START PROVIDED RECORDS

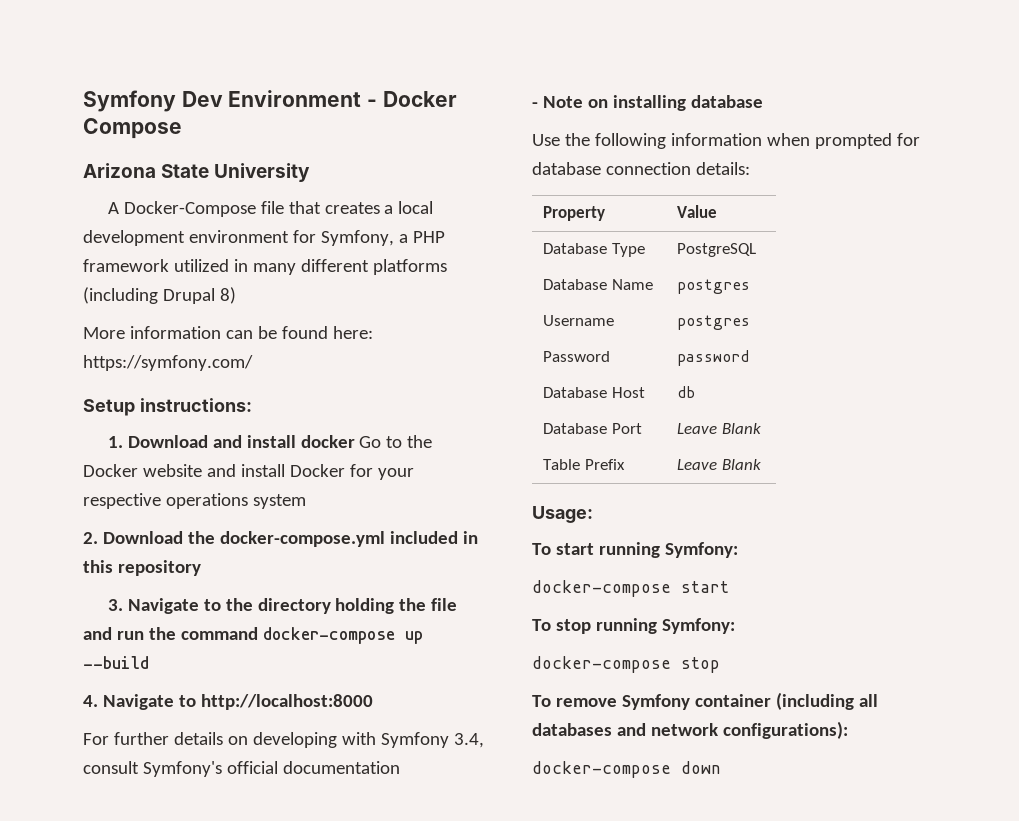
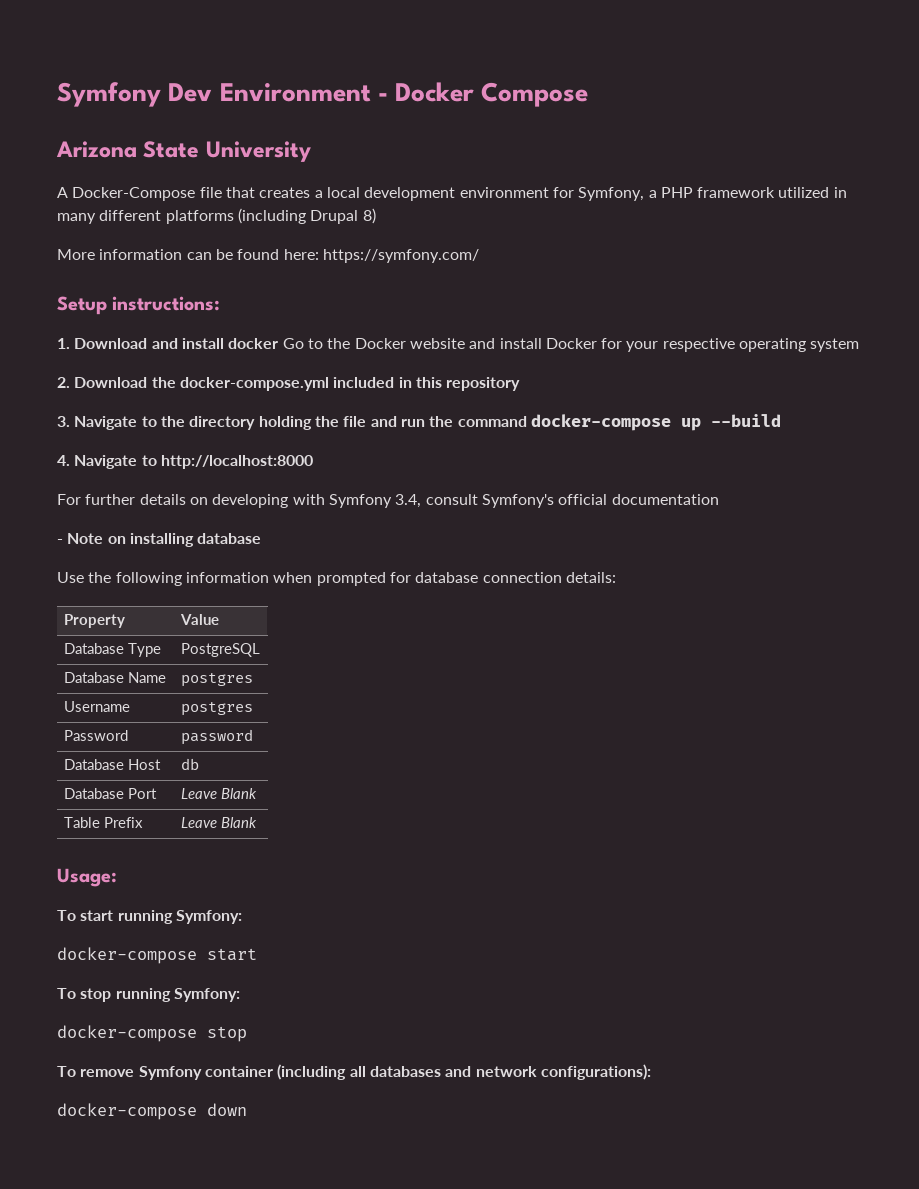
[165,493,248,509] operations -> [739,338,807,352] operating

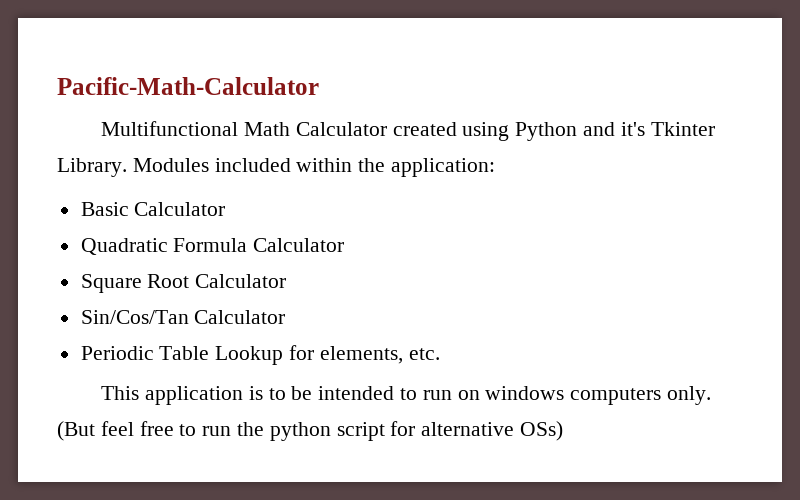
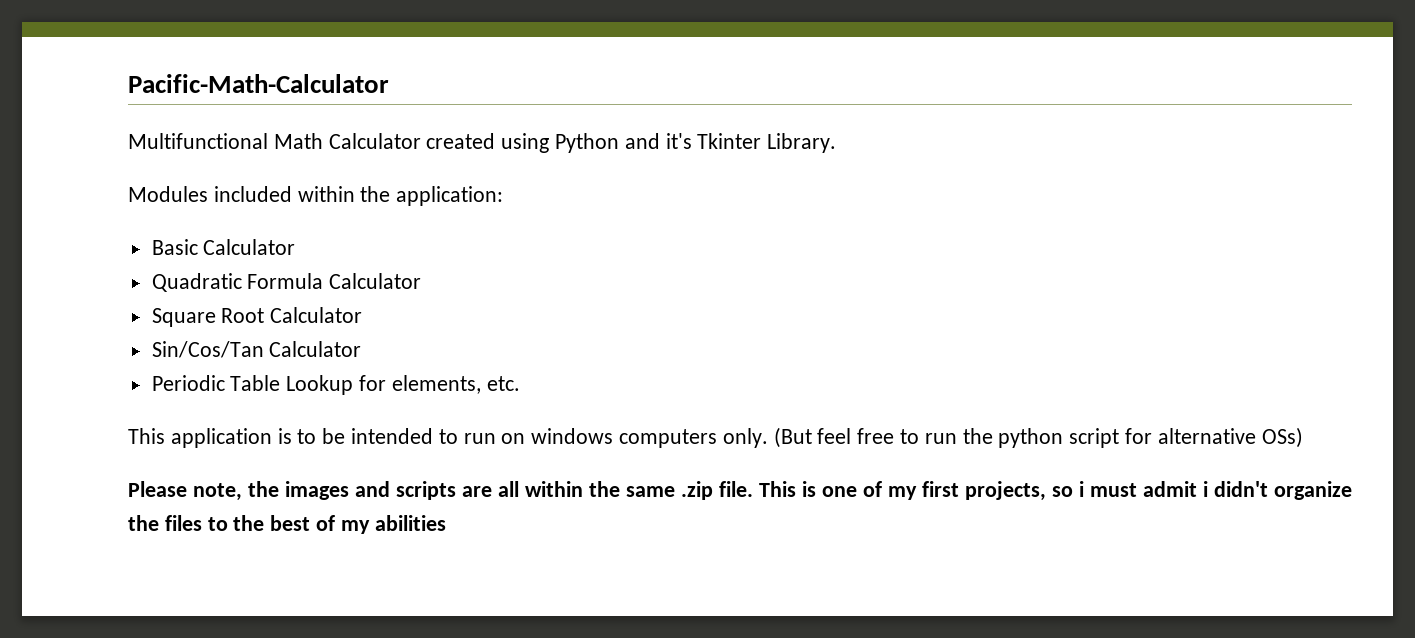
(127, 167) none -> (837, 143) //
(564, 431) none -> [128,481,1352,501] [128,515,446,534] // Please note, the images and scripts are all within the same .zip file. This is one of my first projects, so i must admit i didn't organize the files to the best of my abilities

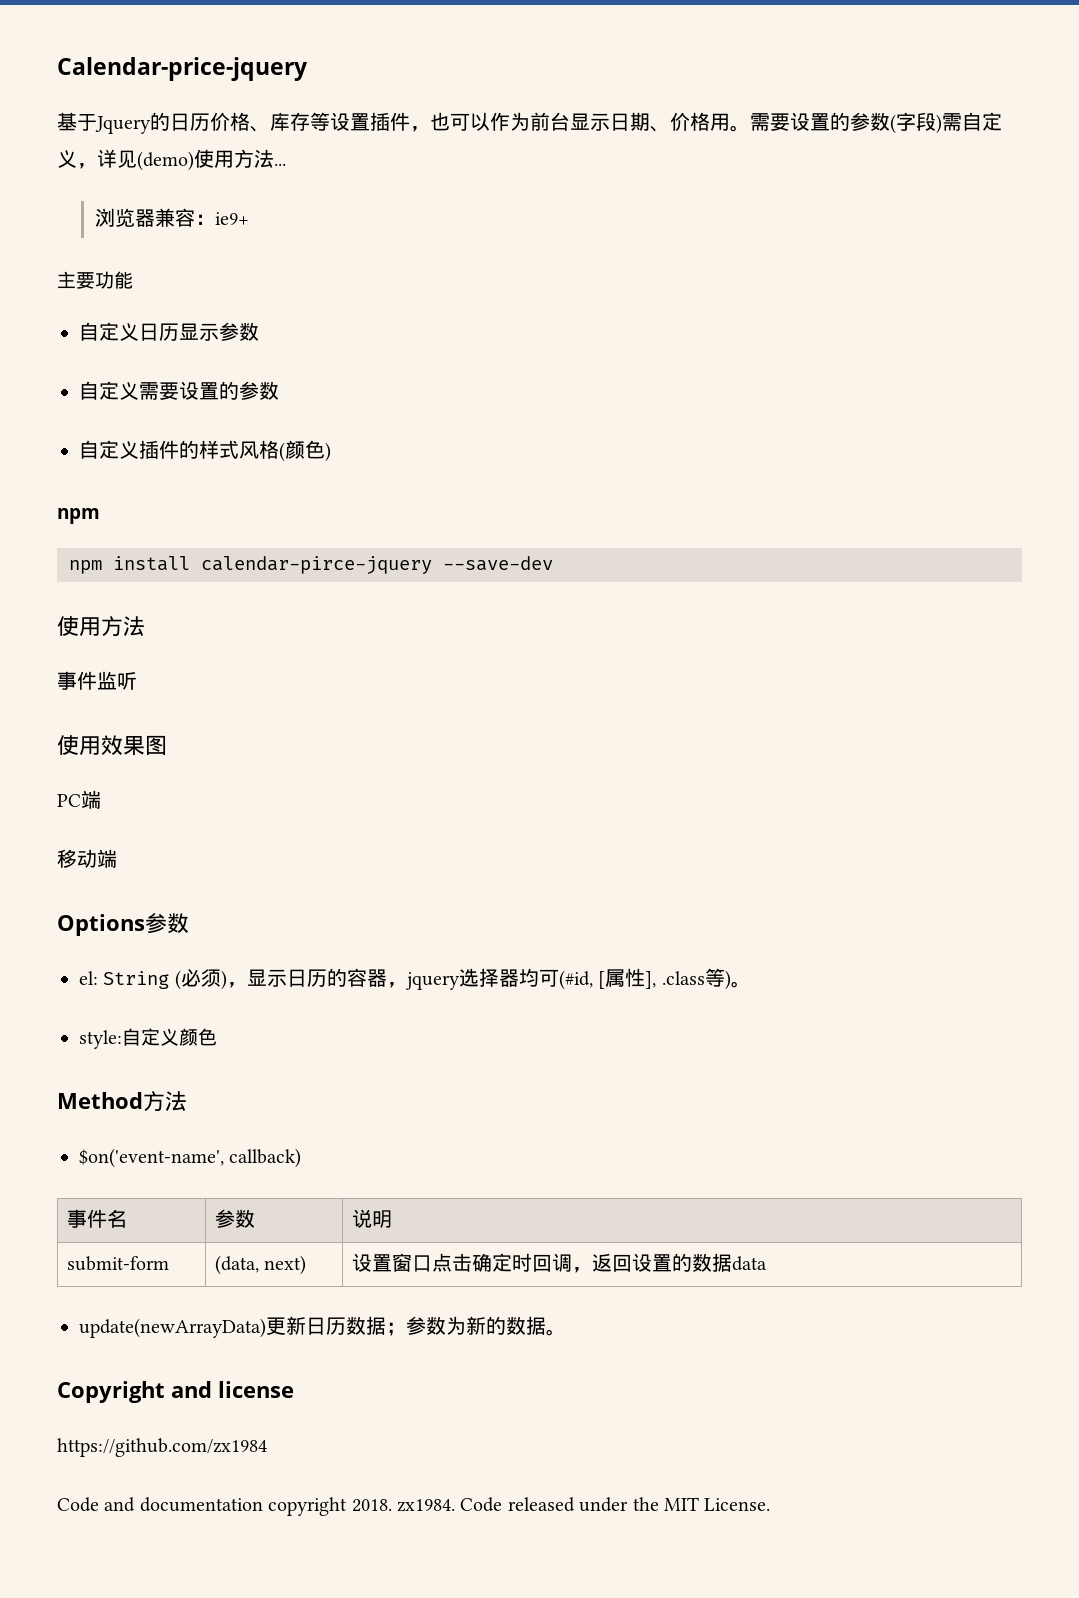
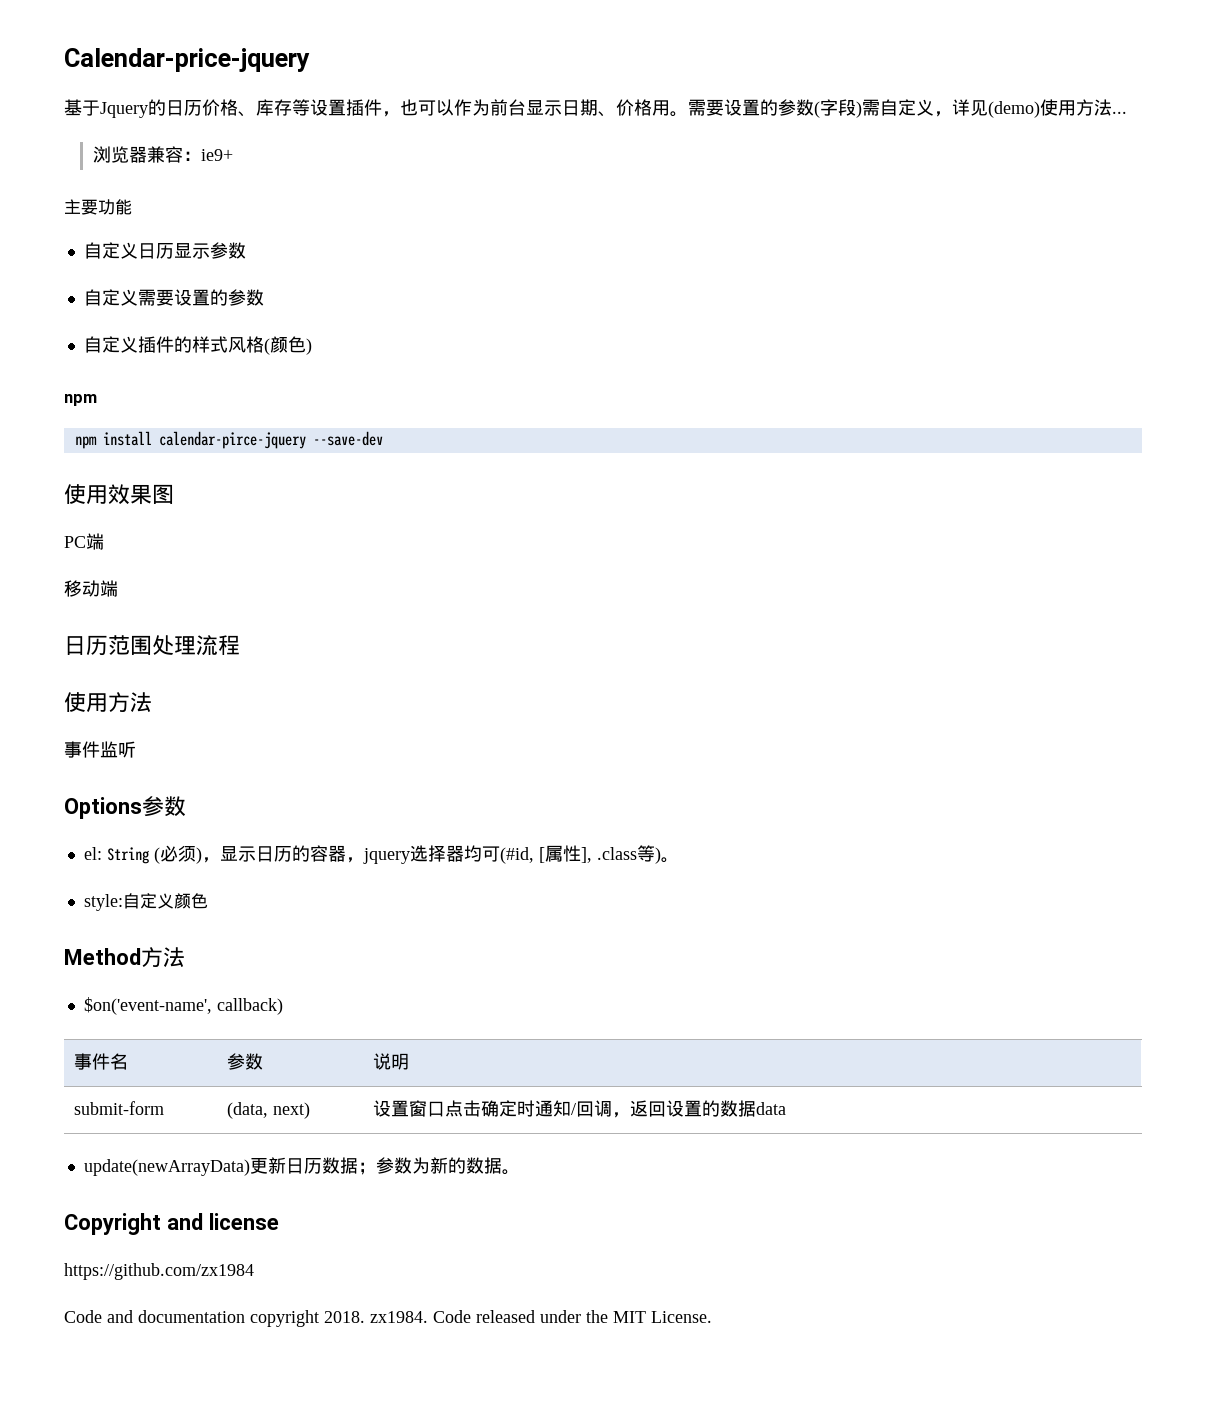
[57,616,145,636] [57,671,137,690] // 使用方法 // 事件监听 -> (383, 438) none
(117, 858) none -> [64,635,240,656] [64,692,152,712] [64,741,136,758] // 日历范围处理流程 // 使用方法 // 事件监听
(532, 1262) none -> [535,1100,577,1117] 通知/

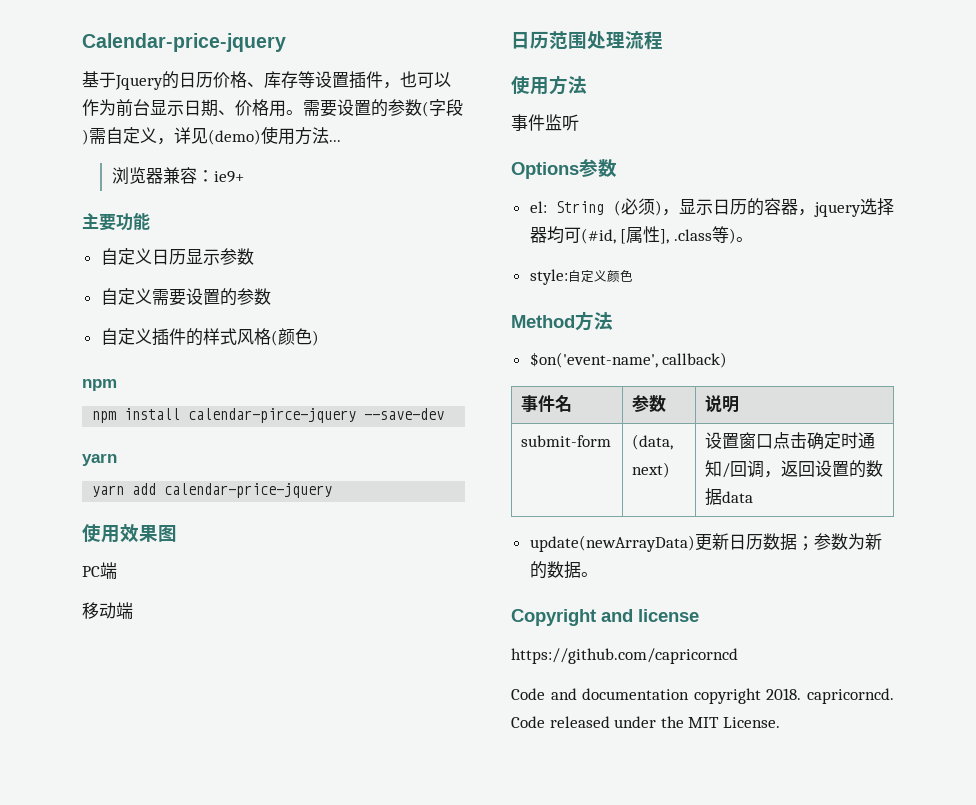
(383, 438) none -> [82,453,117,466] [92,483,333,498] // yarn // yarn add calendar-price-jquery
[64,1263,254,1280] https://github.com/zx1984 -> [511,648,738,664] https://github.com/capricorncd
[370,1311,428,1323] zx1984. -> [807,688,894,704] capricorncd.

END PROVIDED RECORDS

- [WORK TO BE COMPLETED]
Working from the line containing "(532, 1262) none -> [535,1100,577,1117] 通知/" to the last line of the data, retype every line exactly, both ends included, and leave out all pictures.

- [WRITTEN RESPONSE]
(532, 1262) none -> [535,1100,577,1117] 通知/

(383, 438) none -> [82,453,117,466] [92,483,333,498] // yarn // yarn add calendar-price-jquery
[64,1263,254,1280] https://github.com/zx1984 -> [511,648,738,664] https://github.com/capricorncd
[370,1311,428,1323] zx1984. -> [807,688,894,704] capricorncd.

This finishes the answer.